Container Orchestration System

From GM-RKB
(Redirected from Container orchestration)
Jump to navigation Jump to search

A Container Orchestration System is an orchestration system that automates the deployment, scaling, networking and operation of containers.



References

2024a

  • (ChatGPT-OpenAI, 2024) ⇒ Prompt: Summarize the concept Container Orchestration System in 1- 2 paragraphs. ChatGPT (model:gpt-4-turbo-preview). Retrieved: 2024-05-12.
    • QUOTE: A Container Orchestration System is a crucial tool in the world of modern software development and deployment, designed to automate the management, scaling, and networking of containers. Containers, which package and isolate applications with their entire runtime environment, have become a popular solution for ensuring that applications run smoothly and consistently across different computing environments. However, as applications grow in complexity and scale, managing these containers manually can become a daunting task. This is where container orchestration systems step in.

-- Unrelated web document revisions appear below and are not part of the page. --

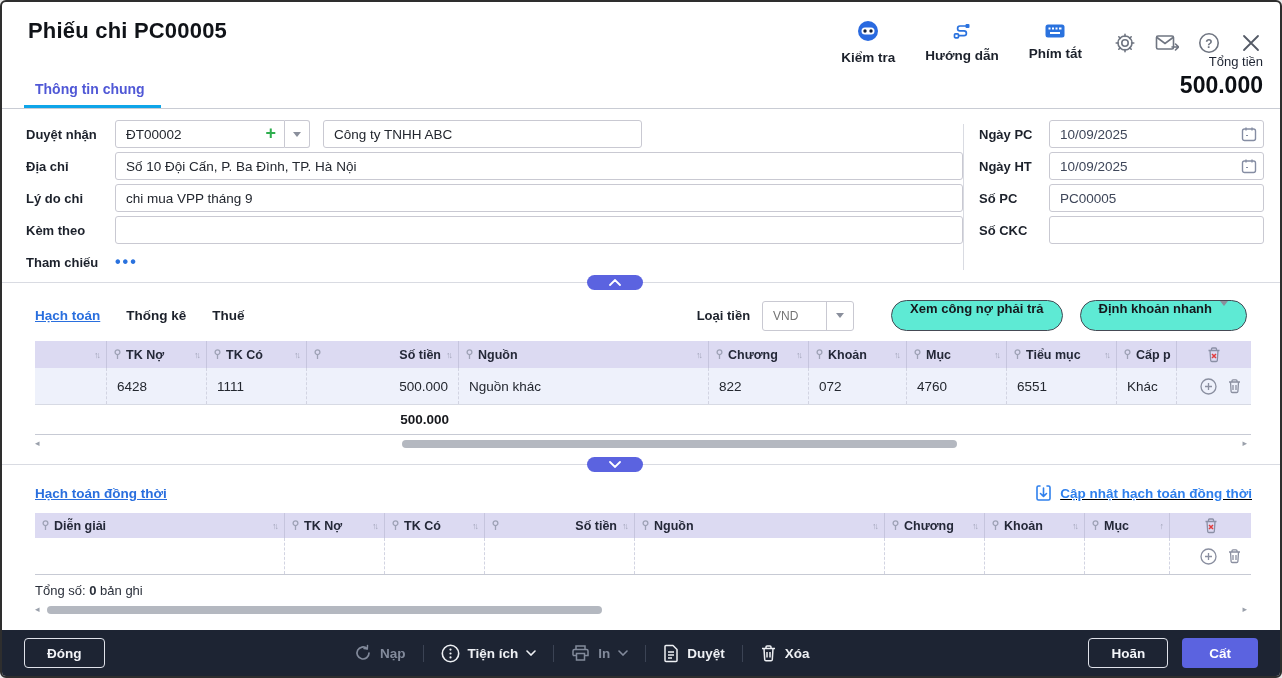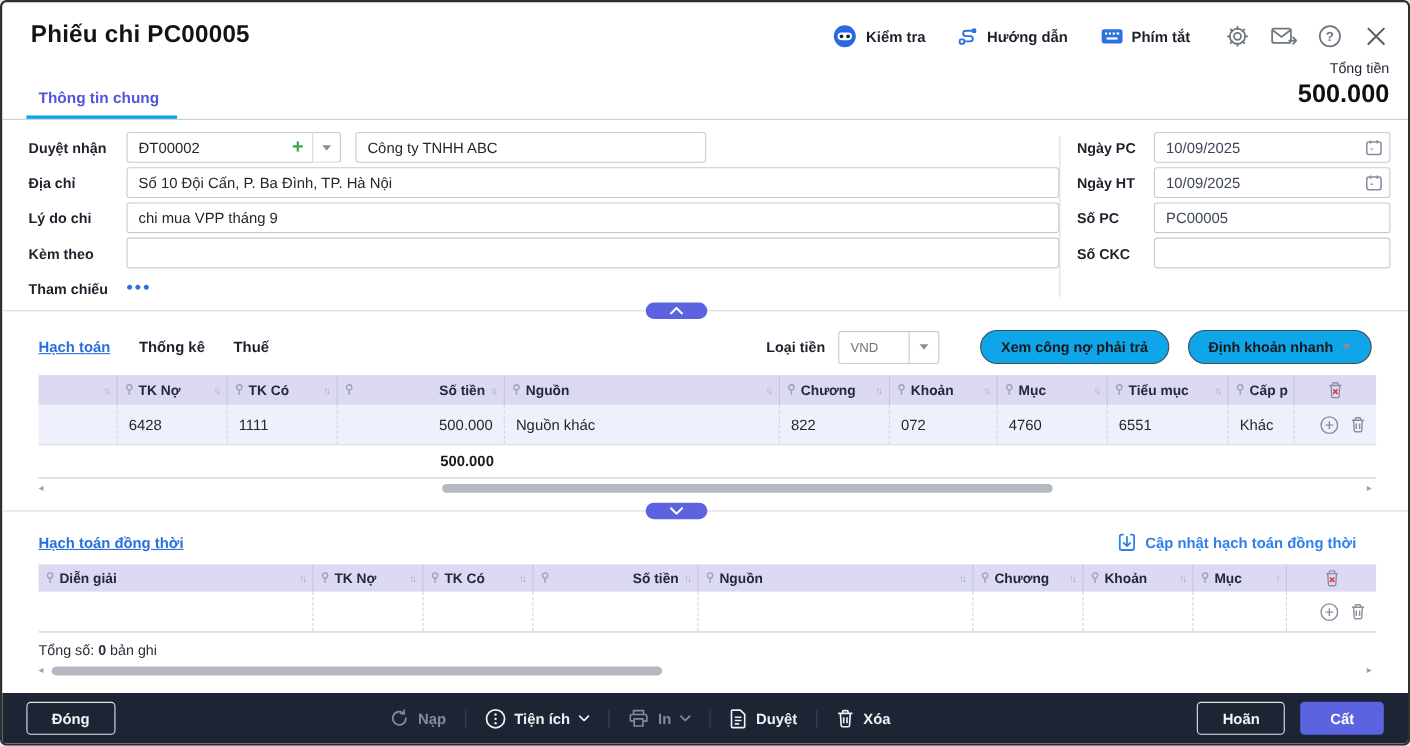--- a/index.html
+++ b/index.html
@@ -4,21 +4,21 @@
 <style>
   * { box-sizing: border-box; margin: 0; padding: 0; }
   html,body { background:#e9e9e9; font-family:"Liberation Sans","DejaVu Sans",sans-serif; }
   .window{ width:1282px; height:678px; background:#fff; border:2px solid #2e2e2e; border-radius:6px;
            overflow:hidden; display:flex; flex-direction:column; position:relative; }
 
   
   .hdr{ position:relative; height:107px; border-bottom:1px solid #c9ccd4; flex:none; }
   .hdr h1{ position:absolute; left:26px; top:16px; font-size:22px; font-weight:bold; color:#101318; letter-spacing:.2px;}
   .hdr-actions{ position:absolute; top:18px; right:16px; display:flex; align-items:center; }
-  .hact{ display:flex; align-items:center; gap:8px; font-size:13.5px; font-weight:bold; color:#1c212b; cursor:pointer; margin-right:30px;}
+  .hact{ display:flex; align-items:center; gap:8px; font-size:13.5px; font-weight:bold; color:#1c212b; cursor:pointer; margin-right:30px;flex-direction:column;}
   .iconbtn{ width:26px; height:26px; display:flex; align-items:center; justify-content:center; margin-left:16px; cursor:pointer; color:#6f7581;}
   .total-wrap{ position:absolute; top:52px; right:17px; text-align:right; }
   .total-label{ font-size:13px; color:#1f2533; }
   .total-value{ font-size:23px; font-weight:bold; color:#0c0f14; margin-top:3px; }
   .tab-general{ position:absolute; left:22px; bottom:0; padding:0 16px 8px 11px; font-size:14px; font-weight:bold;
                 color:#5058d6; border-bottom:3px solid #0ea5e9; cursor:pointer; }
 
   
   .form-zone{ display:flex; height:173px; padding-top:11px; flex:none; }
   .form-left{ width:961px; padding-left:24px; }
@@ -48,22 +48,22 @@
          display:flex; align-items:center; justify-content:center; cursor:pointer; }
 
   
   .detail-bar{ display:flex; align-items:center; padding:17px 33px 10px 33px; flex:none; }
   .dtab{ font-size:13.5px; font-weight:bold; color:#1c212b; margin-right:26px; cursor:pointer; }
   .dtab.active{ color:#2a6fde; text-decoration:underline; }
   .currency-label{ font-size:13px; font-weight:bold; color:#1c212b; margin-right:12px; }
   .select{ display:flex; width:92px; height:30px; border:1px solid #c9c9d2; border-radius:3px; margin-right:37px; cursor:pointer; background:#fff;}
   .select-val{ flex:1; display:flex; align-items:center; padding-left:10px; font-size:12px; color:#737373; border-right:1px solid #c9c9d2;}
   .select-dd{ width:26px; display:flex; align-items:center; justify-content:center; }
-  .pill-btn{ height:31px; border:1px solid #454a55; border-radius:16px; background:#0ea5e9; padding:0 18px; font-size:13px;
-             font-weight:bold; color:#16181d; display:flex; align-items:center; gap:8px; cursor:pointer; font-family:inherit;}
+  .pill-btn{ height:31px; border:1px solid #454a55; border-radius:16px; background:#5eead4; padding:0 18px; font-size:13px;
+             font-weight:bold; color:#16181d; display:flex; align-items:flex-start; gap:8px; cursor:pointer; font-family:inherit;}
   .mr17{ margin-right:17px; }
 
   
   .tbl{ margin:0 33px; width:1216px; flex:none; }
   .t-head{ display:flex; background:#dcdaf2; }
   .t-h{ height:27px; display:flex; align-items:center; padding:0 7px; font-size:12.5px; font-weight:bold; color:#242838;
         border-right:1px solid #c6c5de; gap:5px; overflow:hidden; white-space:nowrap; }
   .t-h:last-child{ border-right:none; }
   .t-row{ display:flex; background:#eef1fb; border-bottom:1px solid #d7dae4; }
   .t-row.white{ background:#fff; }
@@ -75,21 +75,21 @@
   .pin{ flex:none; display:flex; }
   .sum-row{ display:flex; background:#fff; border-bottom:1px solid #c7cad4; }
   .sum-cell{ width:424px; height:29px; display:flex; align-items:center; justify-content:flex-end; padding-right:10px;
              font-size:13.5px; font-weight:bold; color:#16181d; }
   .row-actions{ display:flex; align-items:center; justify-content:flex-end; gap:10px; padding-right:9px; color:#8a8fa0;}
   .scrollbar{ position:relative; height:8px; margin:5px 33px 0 33px; flex:none; }
   .sb-thumb{ position:absolute; top:0; height:8px; background:#b4b8c0; border-radius:4px; cursor:pointer;}
   .sb-arrow{ position:absolute; top:-2px; font-size:9px; color:#9aa0ab; cursor:pointer;}
 
   
-  .conc-bar{ display:flex; align-items:center; margin:19px 47px 11px 33px; flex:none;}
+  .conc-bar{ display:flex; align-items:center; margin:19px 28px 11px 33px; flex:none;text-decoration:underline;}
   .link{ color:#2a6fde; font-size:13.5px; font-weight:bold; text-decoration:underline; cursor:pointer; }
   .link2{ color:#2f80ed; font-size:13.5px; font-weight:bold; cursor:pointer; display:flex; align-items:center; gap:8px;}
   .count-row{ margin:8px 33px 3px 33px; font-size:13px; color:#2a2f3a; flex:none;}
   .count-row b{ font-weight:bold; }
 
   
   .footer{ margin-top:auto; height:46px; background:#1d2433; position:relative; display:flex; align-items:center; flex:none; }
   .btn-ghost{ height:30px; border:1px solid #dfe2ea; border-radius:4px; background:transparent; color:#f2f4f8;
               font-size:13.5px; font-weight:bold; padding:0 22px; cursor:pointer; font-family:inherit;}
   .f-left{ margin-left:22px; }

      The primary goal of a container orchestration system is to streamline and simplify container operations. This includes efficiently handling the lifecycle of containers, such as deployment, scaling up or down to meet demand, load balancing, and securing interactions between containers. Orchestration systems also facilitate continuous integration and delivery pipelines, auto-recovery, and provide monitoring and logging services to support diagnostics and maintenance. Prominent examples of container orchestration systems include Kubernetes, Docker Swarm, and Apache Mesos. These platforms enable developers and IT operations teams to automate and optimize container management, significantly improving the agility, efficiency, and resilience of application deployments.

2024b

2024c

2024d

2016

  • (Revell, 2016) ⇒ Matthew Revell (2016). "Introduction to container orchestration: Kubernetes, Docker Swarm and Mesos with Marathon". In: ExoScale.
    • QUOTE: For the longest time, deploying an application into production was as much ritual as it was science.

      Deployment involved ugly bash scripts with as many if statements as there were corner cases, workarounds and “don’t ask why, it just has to be like that” situations. Coordinating it all was a gnarled sysadmin, and maybe a DBA, who’d jealously guard and devotedly follow the rites required to get code into production.

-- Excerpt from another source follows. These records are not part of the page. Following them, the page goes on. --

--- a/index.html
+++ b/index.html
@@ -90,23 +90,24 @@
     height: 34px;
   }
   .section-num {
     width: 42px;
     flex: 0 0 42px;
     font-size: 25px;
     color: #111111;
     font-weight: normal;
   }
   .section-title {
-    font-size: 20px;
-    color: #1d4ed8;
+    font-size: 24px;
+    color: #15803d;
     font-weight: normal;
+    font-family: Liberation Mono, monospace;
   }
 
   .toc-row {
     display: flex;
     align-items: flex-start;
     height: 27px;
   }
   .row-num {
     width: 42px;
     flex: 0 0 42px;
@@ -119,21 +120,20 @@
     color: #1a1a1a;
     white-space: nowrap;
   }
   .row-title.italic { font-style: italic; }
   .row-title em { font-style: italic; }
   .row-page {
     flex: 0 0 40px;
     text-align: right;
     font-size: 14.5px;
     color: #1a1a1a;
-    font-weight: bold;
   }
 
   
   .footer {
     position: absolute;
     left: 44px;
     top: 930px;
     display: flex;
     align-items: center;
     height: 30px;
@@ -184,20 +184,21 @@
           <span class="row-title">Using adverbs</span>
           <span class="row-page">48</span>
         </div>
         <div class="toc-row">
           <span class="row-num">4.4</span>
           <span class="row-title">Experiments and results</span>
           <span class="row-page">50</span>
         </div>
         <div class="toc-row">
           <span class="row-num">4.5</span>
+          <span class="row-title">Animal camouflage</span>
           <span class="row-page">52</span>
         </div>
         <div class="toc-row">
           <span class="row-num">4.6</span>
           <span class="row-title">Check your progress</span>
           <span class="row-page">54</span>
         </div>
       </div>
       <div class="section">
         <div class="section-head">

      Then came Chef, Puppet, Ansible and continuous integration and deployment. They made it easy to standardise testing and deployment. Importantly, once in place they allow developers and devops people to forget about the detail of what needs to happen.

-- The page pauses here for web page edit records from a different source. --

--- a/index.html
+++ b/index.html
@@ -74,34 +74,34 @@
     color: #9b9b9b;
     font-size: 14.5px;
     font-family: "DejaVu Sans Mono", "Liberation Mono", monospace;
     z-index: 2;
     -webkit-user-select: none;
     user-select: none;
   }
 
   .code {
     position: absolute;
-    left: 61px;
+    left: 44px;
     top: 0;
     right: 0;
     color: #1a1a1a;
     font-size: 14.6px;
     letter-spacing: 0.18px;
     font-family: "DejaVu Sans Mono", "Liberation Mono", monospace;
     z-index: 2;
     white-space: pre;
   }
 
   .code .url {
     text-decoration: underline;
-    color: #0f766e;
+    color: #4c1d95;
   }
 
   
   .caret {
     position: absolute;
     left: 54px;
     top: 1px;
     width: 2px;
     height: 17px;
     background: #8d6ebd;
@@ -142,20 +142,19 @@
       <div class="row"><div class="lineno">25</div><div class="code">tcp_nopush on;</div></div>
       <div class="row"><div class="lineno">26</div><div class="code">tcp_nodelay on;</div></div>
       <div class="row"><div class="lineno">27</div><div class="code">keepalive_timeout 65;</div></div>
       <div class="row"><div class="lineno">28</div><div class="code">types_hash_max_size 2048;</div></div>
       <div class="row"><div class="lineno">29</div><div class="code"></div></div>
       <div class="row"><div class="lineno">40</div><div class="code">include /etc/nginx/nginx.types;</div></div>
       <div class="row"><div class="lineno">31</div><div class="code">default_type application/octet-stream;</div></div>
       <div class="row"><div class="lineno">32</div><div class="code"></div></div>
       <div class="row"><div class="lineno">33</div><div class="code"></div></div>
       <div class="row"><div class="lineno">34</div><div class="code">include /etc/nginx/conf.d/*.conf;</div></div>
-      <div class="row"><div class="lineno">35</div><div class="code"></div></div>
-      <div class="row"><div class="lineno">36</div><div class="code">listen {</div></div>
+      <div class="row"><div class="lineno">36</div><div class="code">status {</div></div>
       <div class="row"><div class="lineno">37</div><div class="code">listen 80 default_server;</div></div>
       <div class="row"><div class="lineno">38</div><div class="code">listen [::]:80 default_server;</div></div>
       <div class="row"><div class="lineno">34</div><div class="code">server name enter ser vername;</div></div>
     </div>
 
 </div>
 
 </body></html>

      Similarly, containers allow us to standardise the environment and abstract away the specifics of the underlying operating system and hardware. You can think of container orchestration as doing the same job for the data center: it allows us the freedom not to think about what server will host a particular container or how that container will be started, monitored and killed.

      Container orchestration is the big fight of the moment. While the container format itself is largely settled, for now, the real differentiation is in how to deploy and manage those containers.